What happened

Sarepta Therapeutics (SRPT 0.37%), a biotech company that specializes in genetic therapies for rare diseases, dropped 14.7% this week, according to data from S&P Global Market Intelligence. The stock opened at $96.18 on Monday, then plummeted sharply, falling as low as $83.01 on Wednesday, before rallying a bit on Thursday, only to fall back down later in the day.

So what

There was plenty of news for the week, not all of it bad, but investors reacted skittishly to the developments. To start the week, the company announced results from its three phase 3 trials for SRP-9001 to treat Duchenne muscular dystrophy (DMD), which is caused by gene mutations that disrupt the dystrophin protein that is crucial for muscle functions. The trials, which measured the response of SRP-9001 on 120 juvenile patients, said that patients improved on the North Star Ambulatory Assessment (NSAA) scale compared with untreated patients. The NSAA measures functional motor skills in ambulatory children who have DMD. Apparently, investors did not think that was enough of a change for the therapy to make a big splash.

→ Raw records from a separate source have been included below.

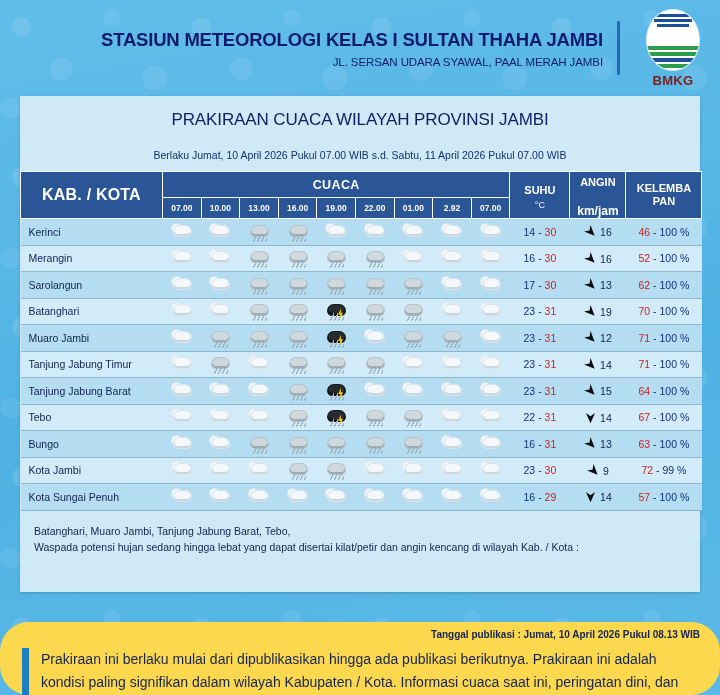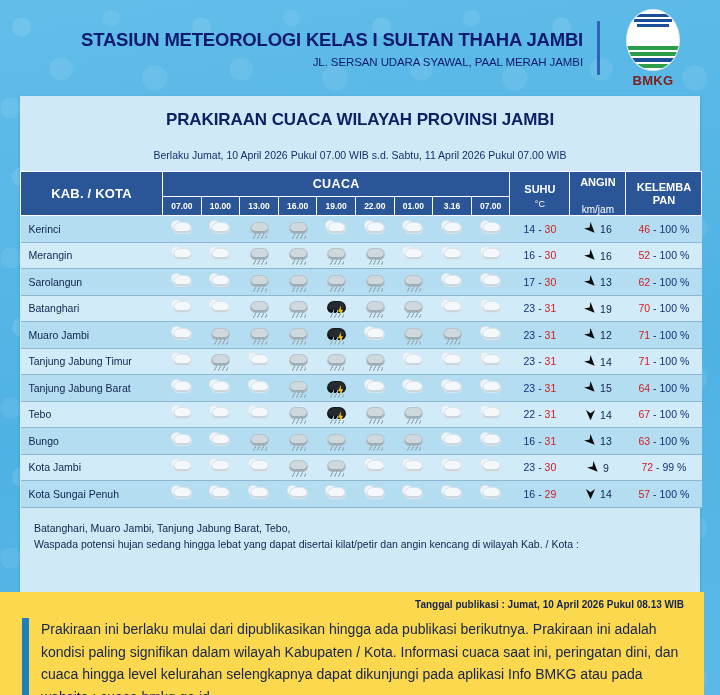--- a/index.html
+++ b/index.html
@@ -34,7 +34,7 @@
     display: flex;
     align-items: center;
     justify-content: flex-end;
-    padding-right: 30px;
+    padding-right: 10px;
   }
   .banner-text { text-align: right; padding-right: 14px; }
   .banner-title {

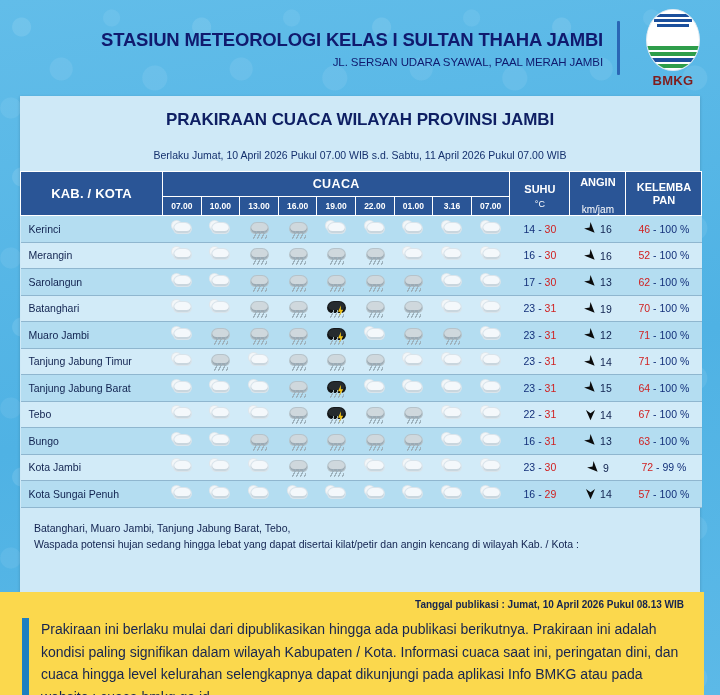--- a/index.html
+++ b/index.html
@@ -82,7 +82,7 @@
   }
   .card-head { padding: 14px 0 10px; text-align: center; }
   .card-title {
-    font-size: 17px; font-weight: bold; color: #0e1f63; letter-spacing: -0.1px;
+    font-size: 17px; font-weight: normal; color: #0e1f63; letter-spacing: -0.1px;
   }
   .card-period {
     font-size: 10.5px; color: #14306d; margin-top: 19px;

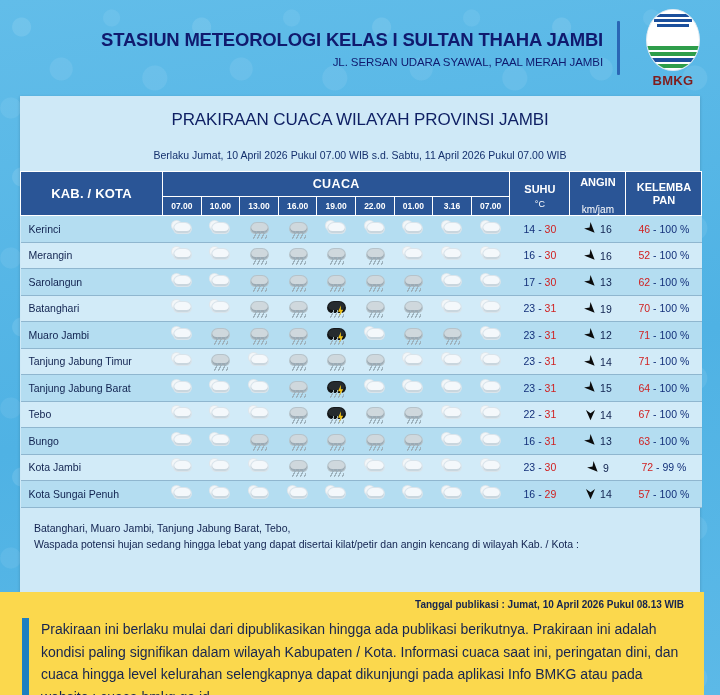--- a/index.html
+++ b/index.html
@@ -94,7 +94,7 @@
     background: #2a5596; color: #fff; font-weight: bold;
     border: 1px solid #ffffff; text-align: center; vertical-align: middle;
   }
-  .th-kab { font-size: 13px; letter-spacing: .2px; }
+  .th-kab { font-size: 16px; letter-spacing: .2px; }
   .th-cuaca { font-size: 12.5px; letter-spacing: .4px; height: 24px; }
   .th-hour { font-size: 8.5px; font-weight: normal; height: 19px; }
   .th-suhu-main { font-size: 11px; }

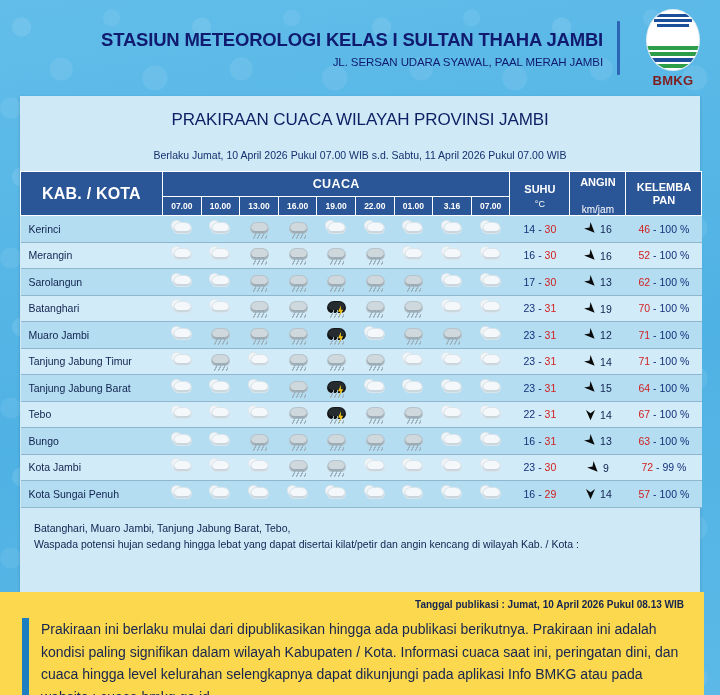--- a/index.html
+++ b/index.html
@@ -235,7 +235,7 @@
           <th class="th-hour">19.00</th>
           <th class="th-hour">22.00</th>
           <th class="th-hour">01.00</th>
-          <th class="th-hour">3.16</th>
+          <th class="th-hour">2.92</th>
           <th class="th-hour">07.00</th>
         </tr>
     </thead>

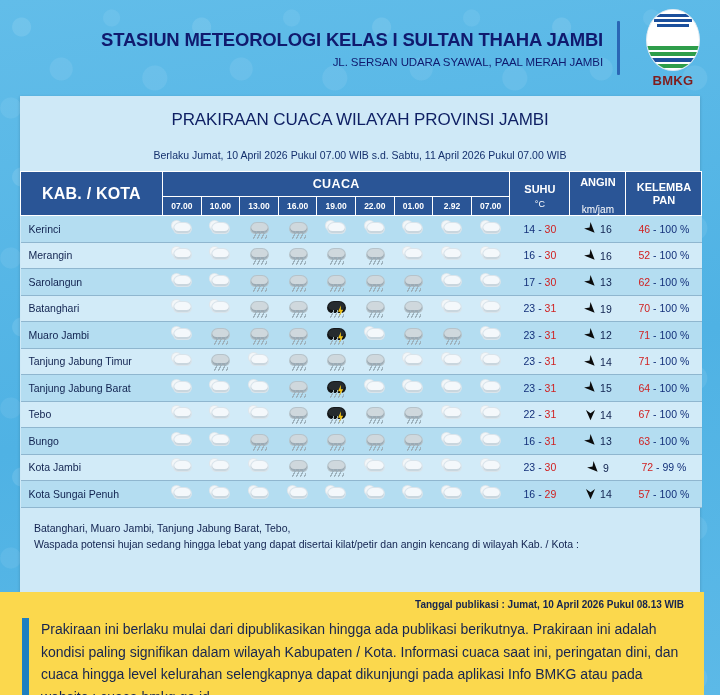--- a/index.html
+++ b/index.html
@@ -100,7 +100,7 @@
   .th-suhu-main { font-size: 11px; }
   .th-suhu-unit { font-size: 9px; font-weight: normal; display:block; margin-top:2px;}
   .th-angin-main { font-size: 11px; }
-  .th-angin-unit { font-size: 10px; font-weight: normal; display:block; margin-top:14px;}
+  .th-angin-unit { font-size: 12px; font-weight: bold; display:block; margin-top:14px;}
   .th-kelembapan { font-size: 11px; line-height: 1.15; }
 
   .fc tbody td {

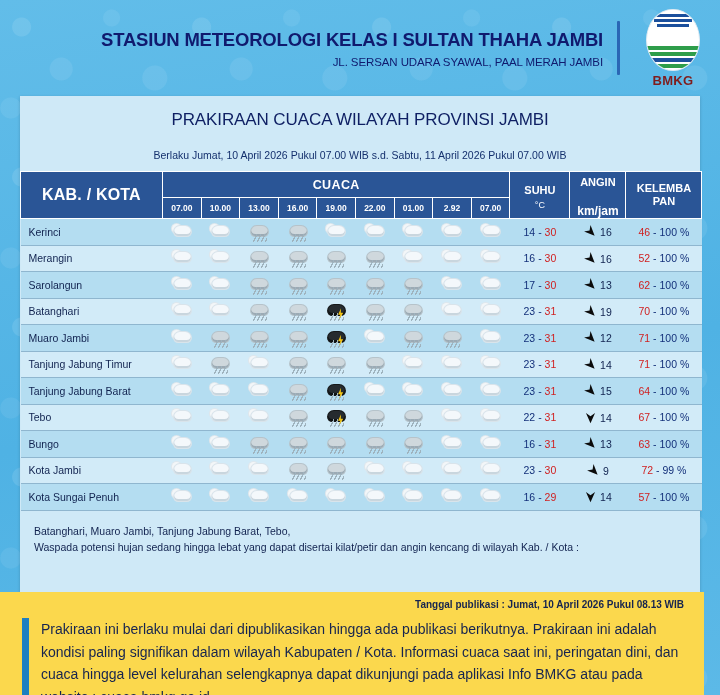--- a/index.html
+++ b/index.html
@@ -158,8 +158,8 @@
 
   
   .footer {
-    position: absolute; left: 0; right: 16px; bottom: 0;
-    height: 103px; background: #fbd84d;
+    position: absolute; left: 0; right: 0; bottom: 0;
+    height: 73px; background: #fbd84d; border-radius: 29px;
   }
   .pub-date {
     text-align: right; padding: 7px 20px 0 0;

Photo of a scientist analyzing a sample in a laboratory.

Image source: Getty Images.

The second bit of news was the company's preliminary release of third-quarter financials, where it said it expected $1.69 million in revenue this quarter, up 37.5% year over year. It also said the biotech's cash position was down to $1.6 billion, compared with $1.9 billion in the same period a year ago. There were no other information, so the paucity of details may have been worrisome to investors. The lack of information was concerning, because in the first six months, the company reported that it had lost $319.4 million compared with a loss of $256.3 million in the prior year.

The last shoe to drop was the company announcing a $500 million offering of common stock, which will help it raise money but also waters down the value of current shares.

Now what

There's still plenty of potential for Sarepta Therapeutics in the long run. It has only three marketed therapies, all injectables to treat DMD, based on different gene mutations, but it has a growing pipeline of 42 therapies that include treating DMD, limb-girdle muscular dystrophy, and other rare neurological disorders.

If SRP-9001 can be found to be a best-in-class therapy to treat DMD, that would be a big deal because there aren't many alternatives on the market. A recent report by Persistence Market Research put the compound annual growth rate for the DMD treatment market at 48.3% between now and 2026, reaching a $9 billion market by that time.